#### Task statement
Within the listing, each line that has the string "bottom" should be copied.

#### Information given

◇ ◇ ◇ ◇

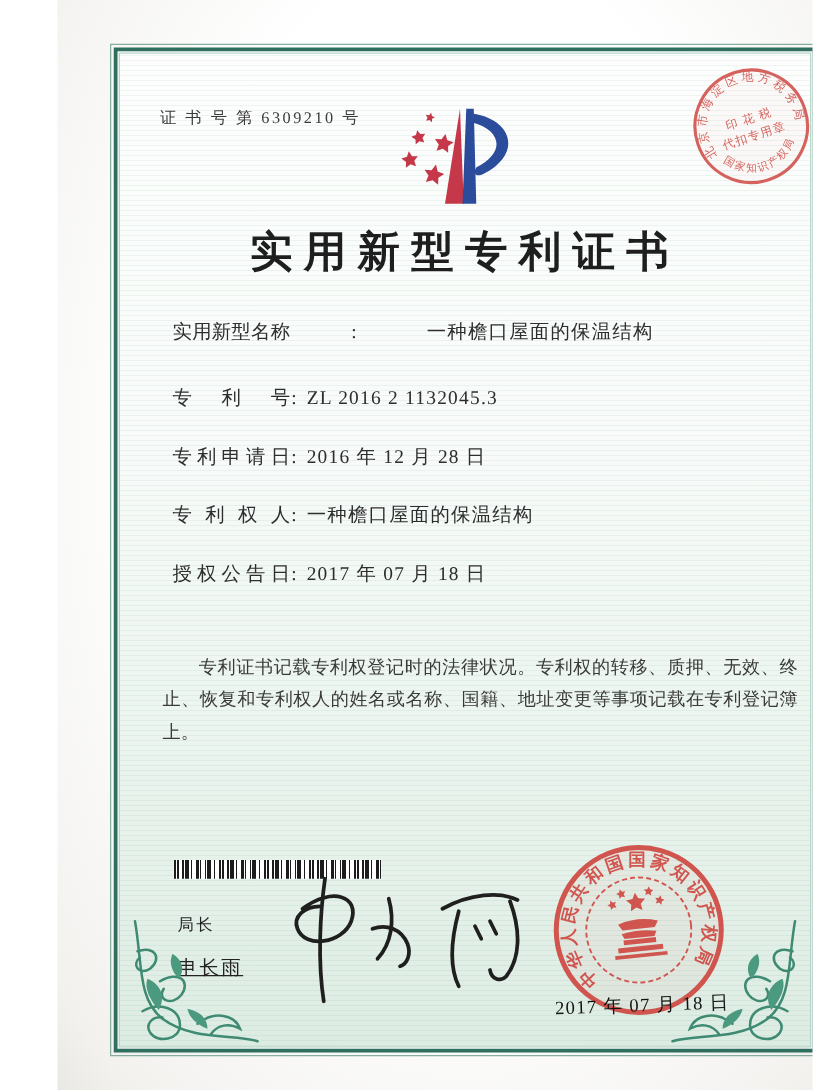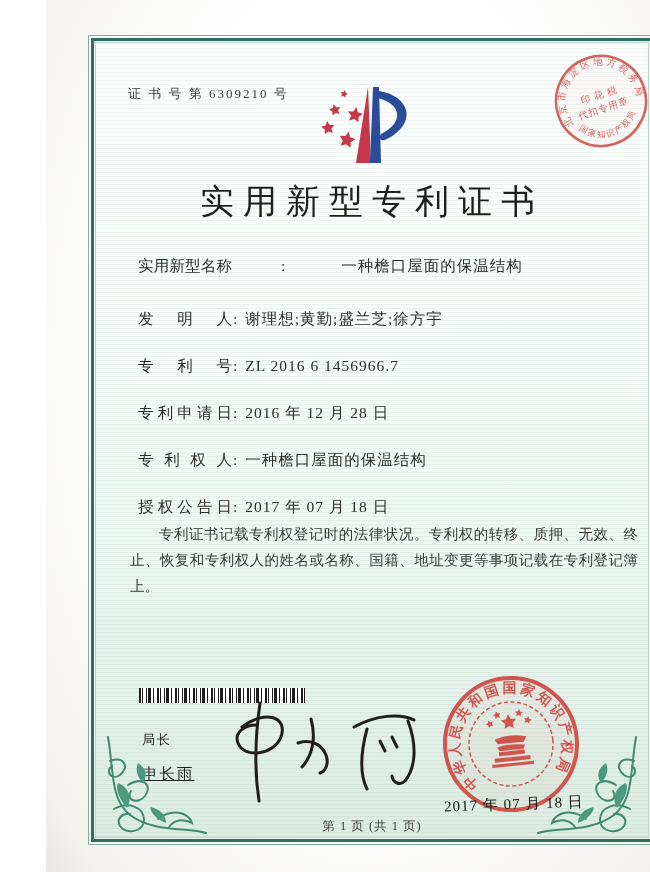--- a/index.html
+++ b/index.html
@@ -12,21 +12,21 @@
   .frame-in{position:absolute;inset:1px;border:1px solid #b7d6ca;
     background:
       repeating-linear-gradient(0deg, rgba(98,160,138,0.10) 0 1px, rgba(0,0,0,0) 1px 4px),
       linear-gradient(180deg,#fdfefd 0%, #f8fbf9 40%, #ecf5ef 68%, #ddece3 100%);}
   .content{position:absolute;inset:0;}
   
   .cert-no{position:absolute;left:32px;top:42px;font-size:13px;letter-spacing:2px;color:#3a3a3a;}
   .logo{position:absolute;left:212px;top:38px;width:130px;height:92px;}
   .stamp-top{position:absolute;left:450px;top:3px;width:110px;height:110px;opacity:.92;}
   .title{position:absolute;left:0;top:136px;width:100%;text-align:center;
-    font-size:34px;font-weight:400;letter-spacing:9px;color:#1e1e1e;}
+    font-size:34px;font-weight:700;letter-spacing:9px;color:#1e1e1e;}
   
   .fields{position:absolute;left:42px;top:212px;right:36px;font-size:15.5px;color:#2d2d2d;}
   .frow{display:flex;margin-bottom:26px;line-height:21px;}
   .frow.first{margin-bottom:32px;gap:48px;}
   .flabel{display:inline-block;width:94px;text-align:justify;text-align-last:justify;flex:none;}
   .colon{flex:none;margin:0 8px 0 1px;}
   .colon::before{content:":";}
   .fvalue{letter-spacing:1px;}
   
   .bodytext{position:absolute;left:34px;top:478px;width:508px;font-size:14.5px;
@@ -99,28 +99,23 @@
 
           <div class="title">实用新型专利证书</div>
 
           <div class="fields">
             <div class="frow first">
               <span class="flabel">实用新型名称</span>
                 <span class="colon"></span>
               <span class="fvalue">一种檐口屋面的保温结构</span>
             </div>
             <div class="frow">
-              <span class="flabel">发明人</span>
-                <span class="colon"></span>
-              <span class="fvalue">谢理想;黄勤;盛兰芝;徐方宇</span>
-            </div>
-            <div class="frow">
               <span class="flabel">专利号</span>
                 <span class="colon"></span>
-              <span class="fvalue">ZL 2016 6 1456966.7</span>
+              <span class="fvalue">ZL 2016 2 1132045.3</span>
             </div>
             <div class="frow">
               <span class="flabel">专利申请日</span>
                 <span class="colon"></span>
               <span class="fvalue">2016 年 12 月 28 日</span>
             </div>
             <div class="frow">
               <span class="flabel">专利权人</span>
                 <span class="colon"></span>
               <span class="fvalue">一种檐口屋面的保温结构</span>
@@ -176,21 +171,20 @@
                 <path d="M-14,2 Q0,-1 14,2 L12,6 L-12,6 Z"></path>
                 <rect x="-13" y="7" width="26" height="4"></rect>
                 <rect x="-18" y="13" width="36" height="4"></rect>
                 <rect x="-21" y="19" width="42" height="3"></rect>
               </g>
             </g>
           </svg>
 
           <div class="issue-date">2017 年 07 月 18 日</div>
 
-          <div class="footer">第 1 页 (共 1 页)</div>
 
           <svg class="flourish bl" viewBox="0 0 112 112">
             <g fill="none" stroke="#3f8a72" stroke-width="2" stroke-linecap="round">
               <path d="M10,14 C16,48 12,76 32,92 C56,110 90,104 108,110"></path>
               <path d="M12,38 C26,33 32,44 22,52 C13,58 7,48 14,43"></path>
               <path d="M30,62 C45,53 55,62 47,73 C40,82 27,77 33,68"></path>
               <path d="M60,96 C74,85 90,89 94,100 C85,95 76,97 71,104"></path>
               <path d="M16,86 C30,78 46,84 46,97 C46,109 28,112 22,103 C18,96 24,90 32,91"></path>
             </g>
             <g fill="#4b9a80">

◇ ◇ ◇ ◇

#### Your response
   .frow{display:flex;margin-bottom:26px;line-height:21px;}
   .frow.first{margin-bottom:32px;gap:48px;}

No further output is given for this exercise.